Transformer – Converts the 120VAC power input into lower AC voltages. Sorry, it won’t change into a giant robot or anything.

The Atari “Big Blue” – You may have heard some folks talk about this. This is the large filter capacitor which smoothes out the DC voltage after it’s been rectified from AC voltage. These are electrolytic capacitors which tend to dry out over time and lose their capacitive ability. When that happens, they will filter less, and allow more of an AC component onto your DC voltage. This can sometimes affect the way your main CPU board works including random resetting, logic errors, and lots of other nasty surprises. If you’re experiencing one or more of these symptoms, replacing the Big Blue on an original power brick is usually a good idea.

Voltage Selector – This is a self-contained wiring harness on a Molex connector which selects what AC voltage the power brick expects from your wall outlet. A different Voltage Selector is used depending in what country it’s meant to operate.

Main Fuse – Fuses the 120VAC coming in from your wall socket. A fuse will protect against shorts in the circuits downstream. If there is a fault somewhere, either this fuse or a fuse further downstream will blow and prevent something more catastrophic, like a fire.

Fuse Block – More fuses, strategically placed in the Brick’s various output voltages.
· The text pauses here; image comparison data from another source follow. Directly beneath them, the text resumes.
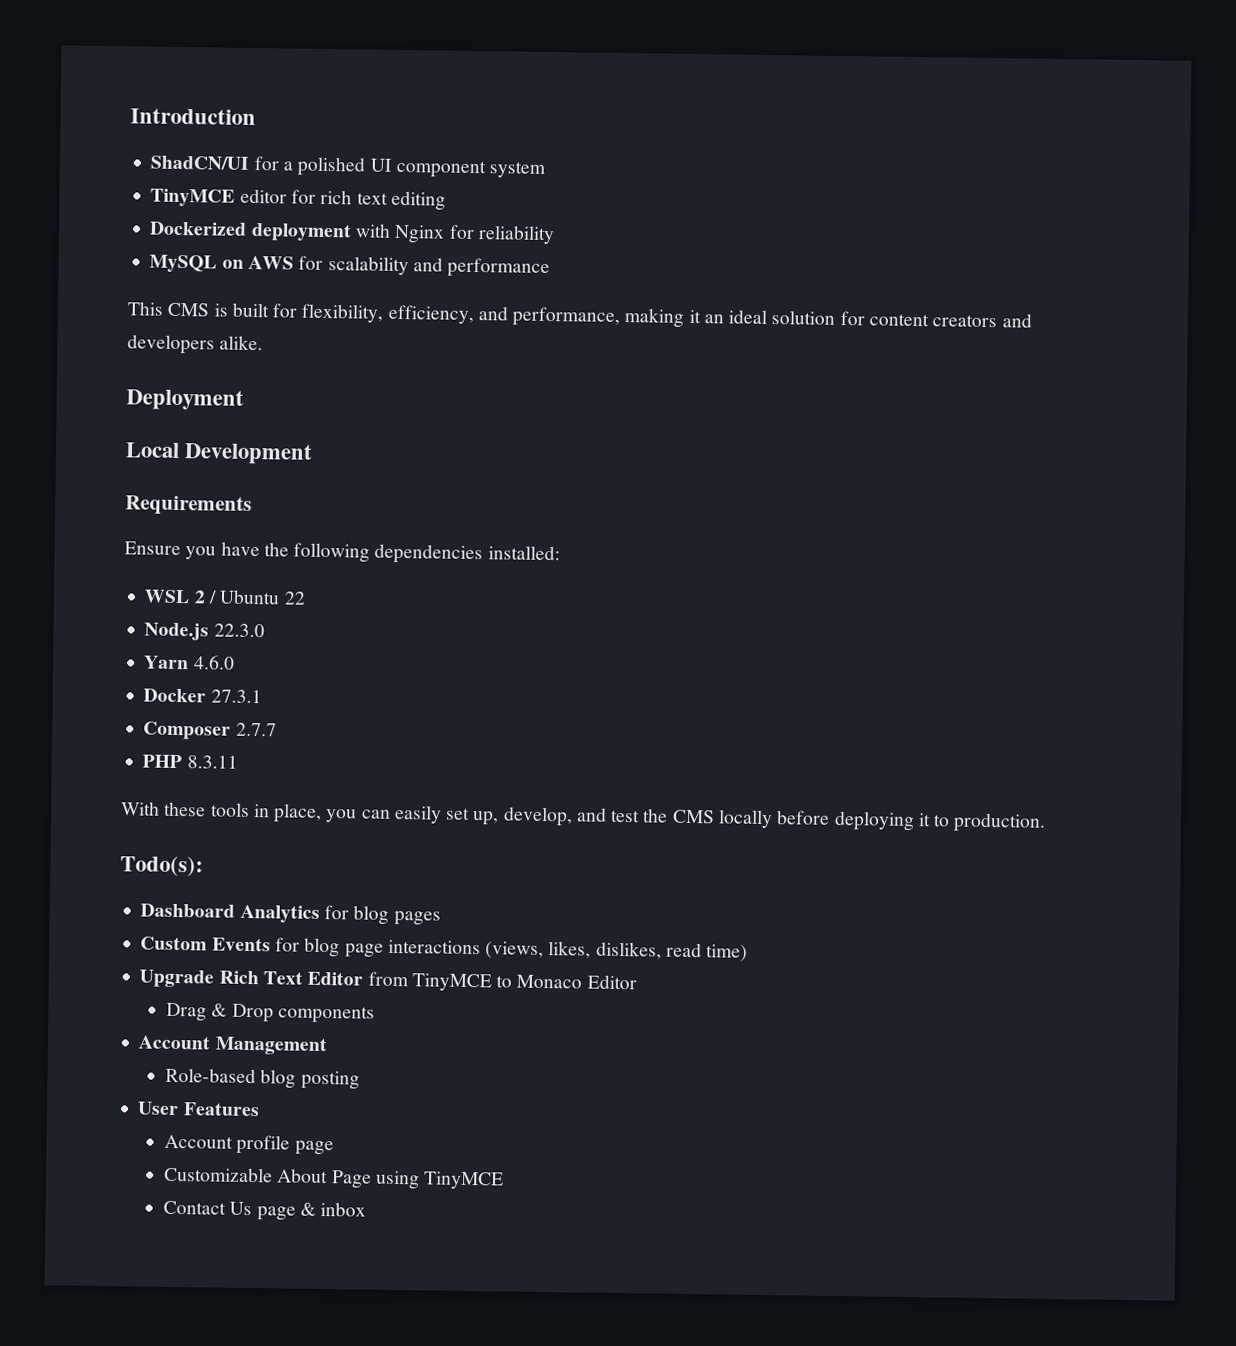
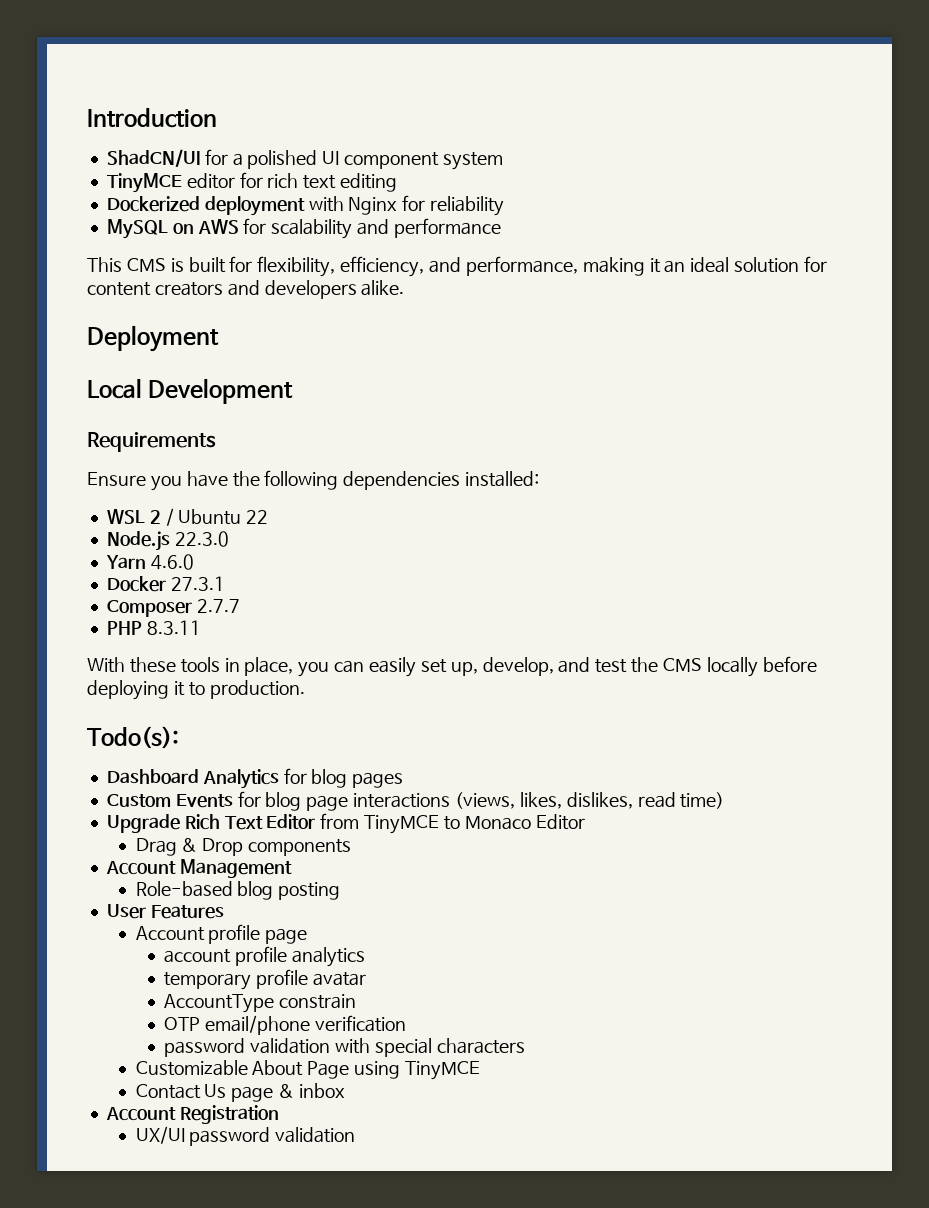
+ account profile analytics
+ temporary profile avatar
+ AccountType constrain
+ OTP email/phone verification
+ password validation with special characters
+ Account Registration
+ UX/UI password validation

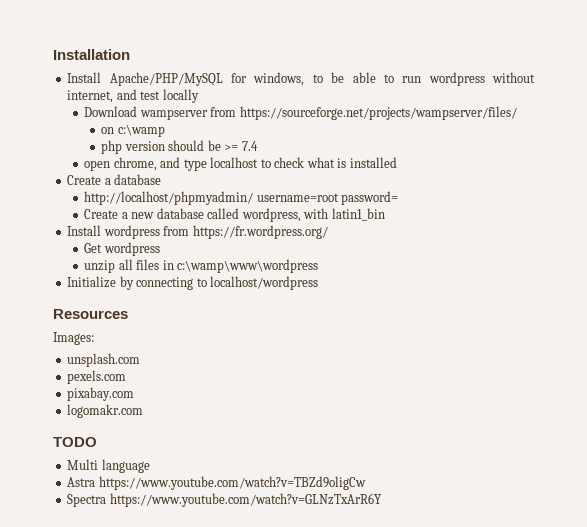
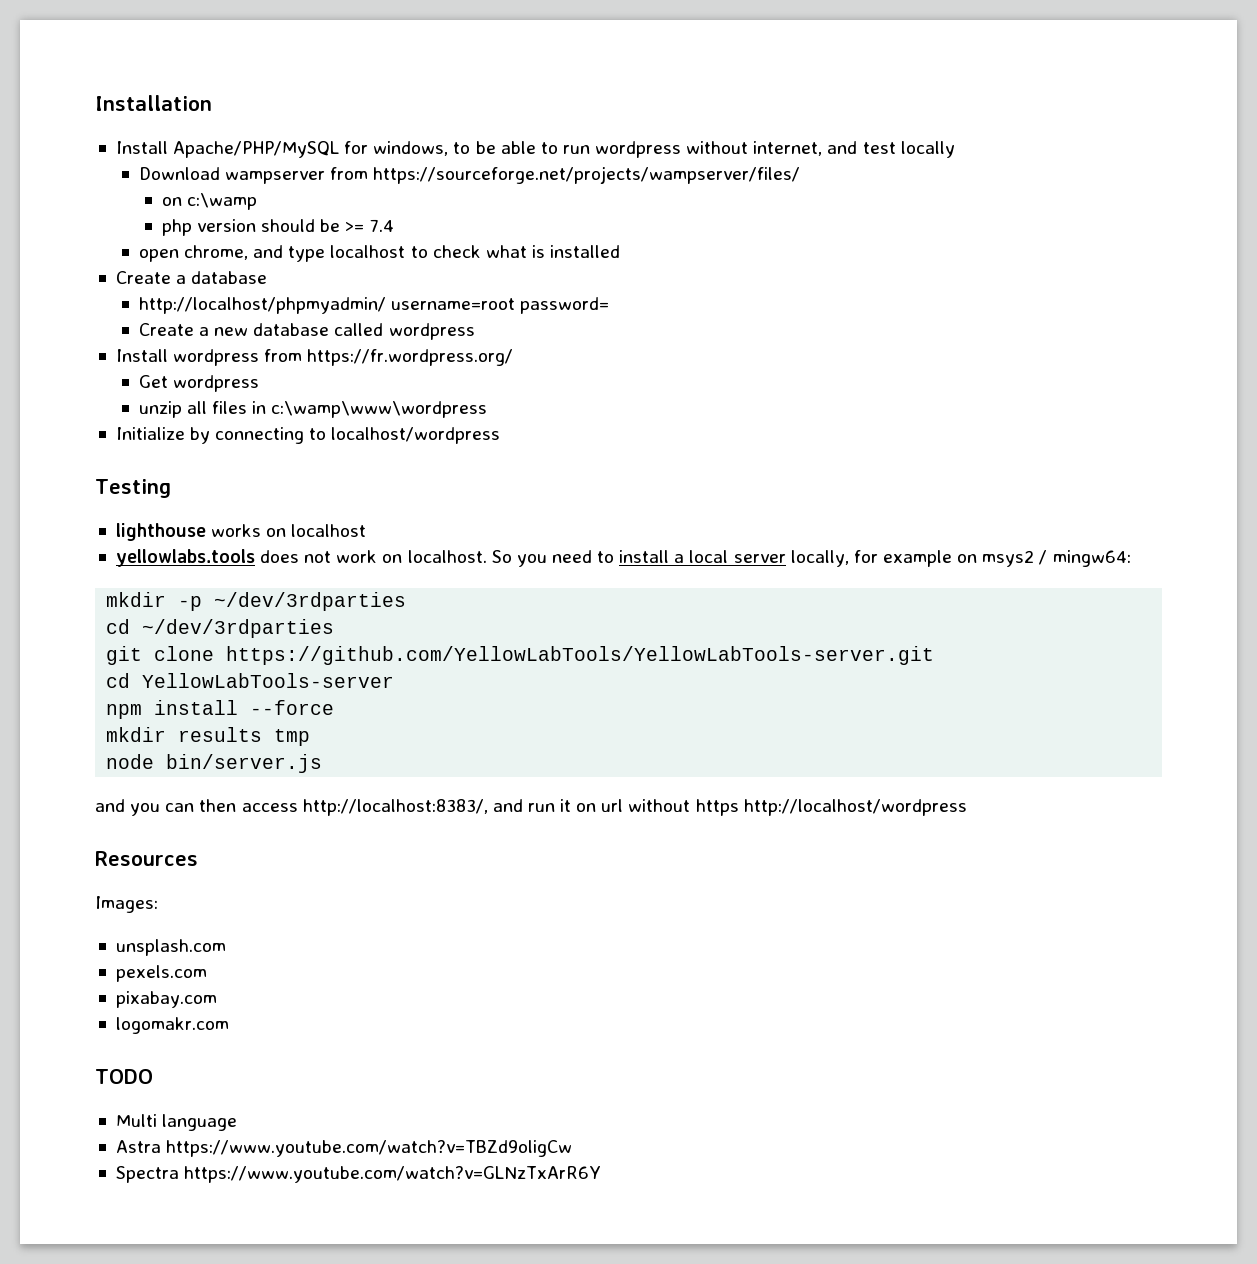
- Create a new database called wordpress, with latin1_bin
+ Create a new database called wordpress
+ Testing
+ lighthouse works on localhost
+ yellowlabs.tools does not work on localhost. So you need to install a local server locally, for example on msys2 / mingw64:
+ mkdir -p ~/dev/3rdparties
+ cd ~/dev/3rdparties
+ git clone https://github.com/YellowLabTools/YellowLabTools-server.git
+ cd YellowLabTools-server
+ npm install --force
+ mkdir results tmp
+ node bin/server.js
+ and you can then access http://localhost:8383/, and run it on url without https http://localhost/wordpress

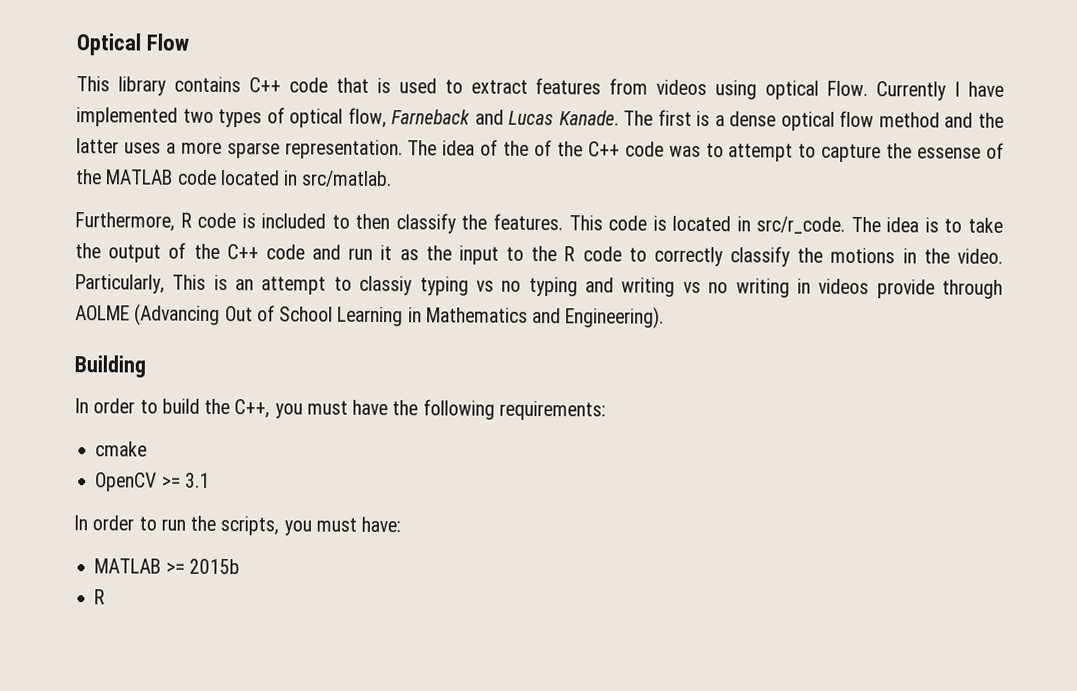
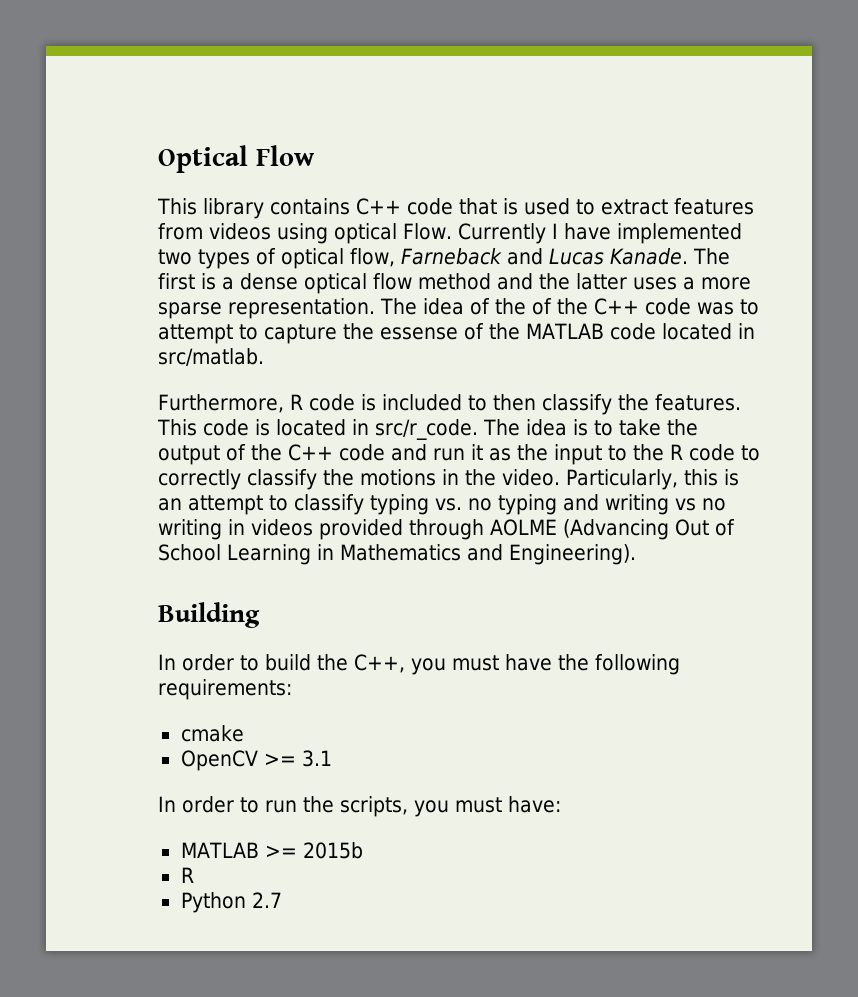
- Particularly, This is an attempt to classiy typing vs no typing and writing vs no writing in videos provide through AOLME (Advancing Out of School Learning in Mathematics and Engineering).
+ Particularly, this is an attempt to classify typing vs. no typing and writing vs no writing in videos provided through AOLME (Advancing Out of School Learning in Mathematics and Engineering).
+ Python 2.7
Chassis Ground Lug – There are different kinds of grounds with chassis ground being the one tied back to the ground pin on the power plug which plugs into your wall socket. In fact, all of the grounds in your game are ultimately tied back to the ground pin on the power plug. This includes anything metal in your game, i.e. coin door, control panel, monitor frame, PCBs, everything. This is done to keep all of the metal components at the same voltage (ground) potential as the customer about to insert a quarter. All too often we’ll find games with the power plug ground lead cut off. Since the metal components in a game don’t have a ground reference to the rest of the world, their voltage potential will tend to drift above or below the voltage potential of a customer, and when they go to touch the coin door with a quarter, or touch the control panel, ZAP! Oww. They get a nice little static discharge and a Pavlovian reminder not to operate games with the ground pin on the power cord cut.

 

If you turn the Power Brick over, you can see a couple more basic components.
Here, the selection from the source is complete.